Il y a celle qui était infirmière, et qui aujourd'hui n'est plus qu'infirme. Il y a celui qui vient exprès de Nouvelle Calédonie, parce qu'aucun chirurgien au monde ne veut risquer d'opérer sa colonne déglinguée, malgré tout l'argent qu'il a. Il y a celle qui ne peut plus pour l'instant jouer dans sa fanfare, parce qu'elle ne peut pas porter son instrument, et que tout trajet en voiture est difficile. Mais celle-là a de la chance, car elle n'habite pas loin, et elle peut rentrer chez elle retrouver sa famille le soir. C'est son mari qui s'occupe de tout quand elle n'est pas là, comme il le fait depuis longtemps, avec bienveillance. Les autres sont séparés des leurs et dorment à l'hôpital, double peine. Il y a celui qui a plein de tatouages amusants, mais qui n'a fait rire personne quand il a montré celui gravé sur ses lombaires: une bulle de B.D. avec un grand "AÏE..." écrit dedans. Il dit que c'est son tatouage le moins risqué, car sa douleur est indélébile. Il y a celle qui est restée trois jours, et qui est repartie sur un brancard pour une opération en urgence, sa quatrième en deux ans...

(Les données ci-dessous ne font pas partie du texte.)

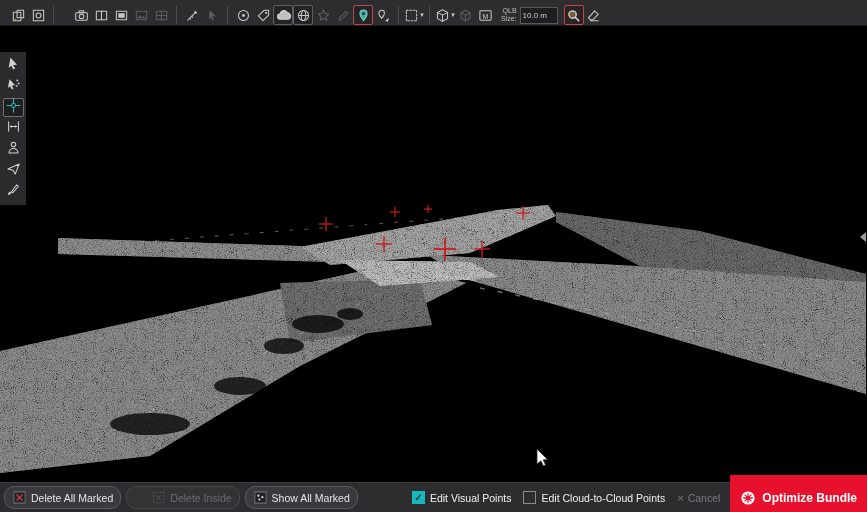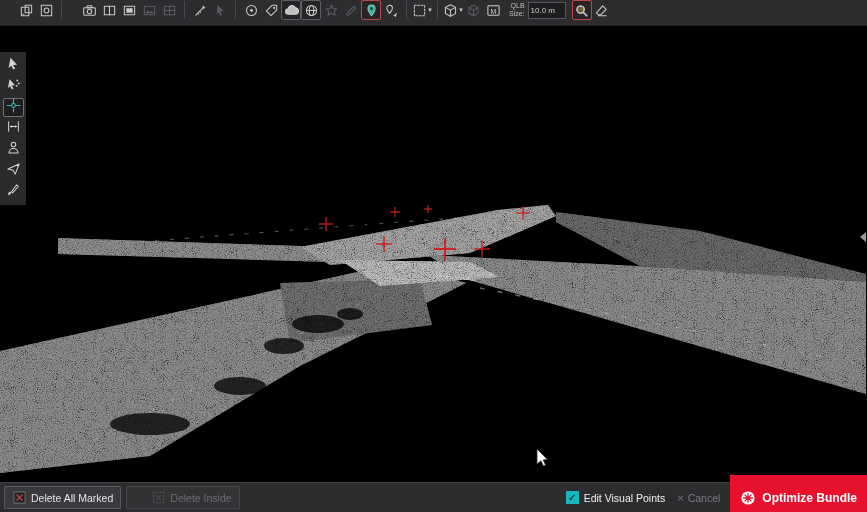"10.0 m" .topbar { align-items: flex-start -> flex-end; padding-left: 16px -> 8px }
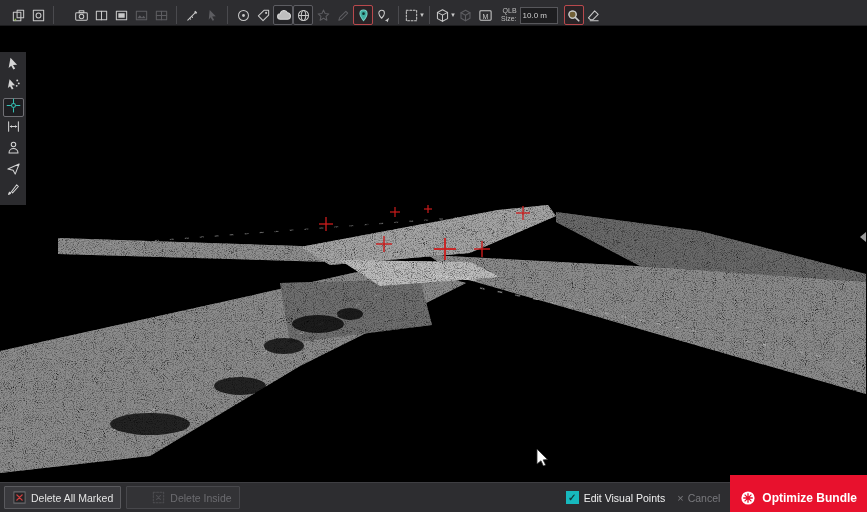"Delete All Marked" .bb-btn { border-radius: 1px -> 10px }
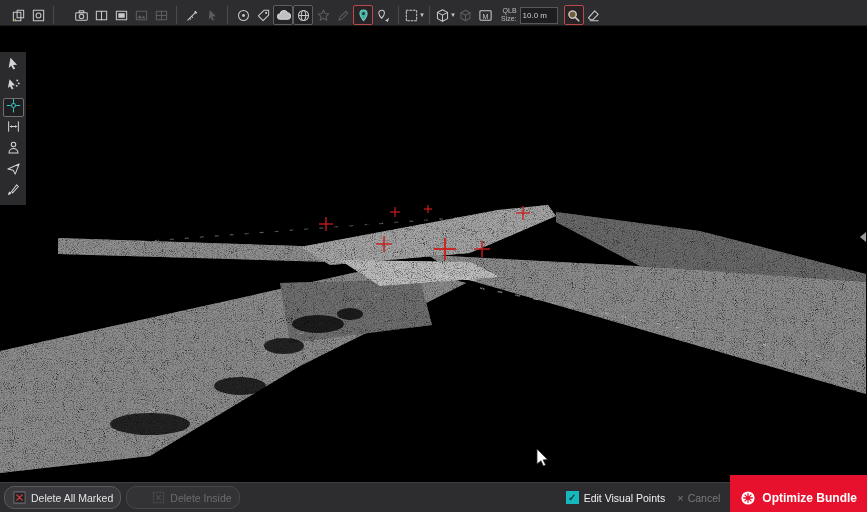"Show All Marked" div.bb-btn { html: none -> <div> <span> <svg> <rect></rect> <circle></circle> <circle></circle> <circle></circle> </svg> </span> <span>Show All Marked</span> </div> }
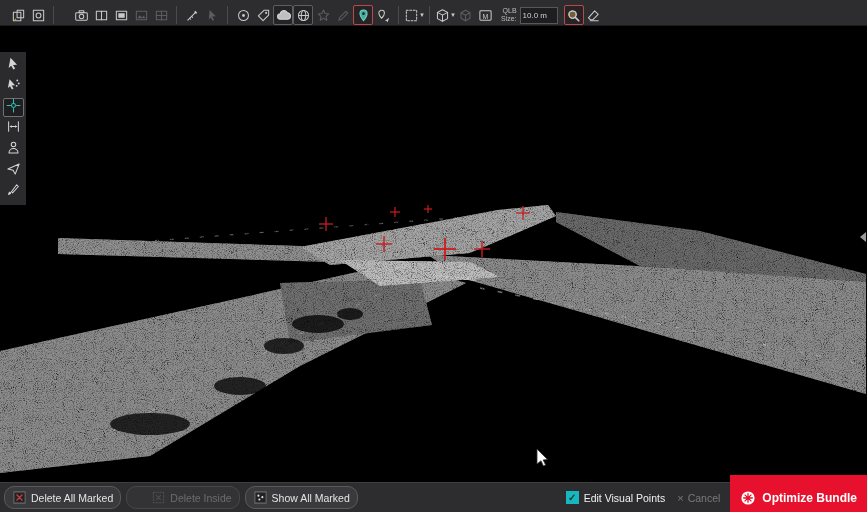"Edit Cloud-to-Cloud Points" label.cb-wrap { html: none -> <label> <span></span> <span>Edit Cloud-to-Cloud Points</span> </label> }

Pour pouvoir faire son programme, un déglingué doit absorber toutes sortes de pilules de toutes les couleurs. Anesthésié, il a moins mal, alors il rit tout le temps. Quand un déglingué a terminé le programme, il repart chez lui, après avoir dit au-revoir aux autres déglingués, c'est un moment très intense, parfois on pleure en prononçant quelques mots...bienveillants.

Parmi "Ceux qui marchent debout", il y a une autre espèce de déglingué, les TE (Troubles de l'équilibre). Le TE a un truc dans le cervelet qui délire, ou a eu un AVC, et du jour au lendemain, il perd tout équilibre. Bourré à vie, sans répit. Alors il marche en titubant, se cogne dans les portes, et tombe souvent. Quand on l'aide à se relever, il dit en riant: "zut, j'ai encore trop tassé mon jaune!" et il repart vers des machines de la Nasa qui vont le secouer dans tous les sens. On rit aussi beaucoup avec les TE. On aime bien les traiter d'alcolos, mais on fait ça en leur tenant la main...avec bienveillance.


Puis il y a "ceux qui roulent assis", comme Ted, 25 ans, qui a sauté d'un arbre, comme ça, pour rigoler, et qui est dans un fauteuil roulant, comme ça, pour la vie. C'est avec lui que les déglingués rient le plus, car il trouve qu'il est moins handicapé qu'eux, et il raconte avec plaisir qu'il a toutes les filles qu'il veut depuis qu'il est paralysé.

Quand il rit, on dirait que c'est Noël.

Il y a aussi l'écossaise, sclérose en plaque, qui ne peut plus bouger, mais qui veut qu'on la maquille tous les jours. Quand l'aide soignante n'a pas le temps, elle arpente les couloirs en fauteuil électrique à la recherche d'un déglingué qui voudra bien le lui faire. Un jour j'ai eu la chance de la farder, et en la regardant de près, j'ai vu qu'aucun fard ne pourrait rivaliser avec le bleu de ses yeux. Elle a été trois fois reine de beauté chez elle. Son mari l'a quittée à l'annonce de sa maladie.
Il y a "ceux qu'on ne voit jamais", ils sont cloîtrés dans leur chambre, trop malades, trop opérés, trop déprimés. Ils ne sont ni debout, ni en fauteuil, ils sont couchés. Avec eux on ne rit jamais, parfois même on en entend pleurer.

Et puis il a les blouses blanches, infirmiers, kinés, médecins, aide-soignants, ergos, physio, sophro, psy, ostéo, posturo...Eux aussi, ils rient beaucoup, mais entre eux. Les déglingués ne rient pas trop avec eux, ils préfèrent raconter leurs bêtises à voix basse, comme au collège. Les blouses blanches piquent, caressent, mesurent, arpentent, veillent, bordent, inventent, massent...avec bienveillance. Le déglingué adore les blouses blanches qui s'occupent de lui. Parfois c'est la première fois qu'on s'occupe vraiment de lui.

Quand je reprendrai le travail, je sais que j'aurai toujours mal, mais je pourrai mieux me baisser, me tourner, marcher, faire de la voiture, entre les crises.

Il faudra surtout que je me réhabitue aux questions des non-déglingués: "Pourquoi t'as mal au dos? T'as pas fait l'école du dos? T'as essayé l'homéopathie? Et si c'était psy? Pourquoi tu ne te fais pas opérer? t'as déjà fait de l'ostéo?"...

 

Alors, sans m'énerver, je prendrai le temps d'expliquer que les déglingués ne guérissent jamais mais qu'ils peuvent encore beaucoup rigoler. Et je le dirai sans animosité, sans jalousie, juste avec...bienveillance.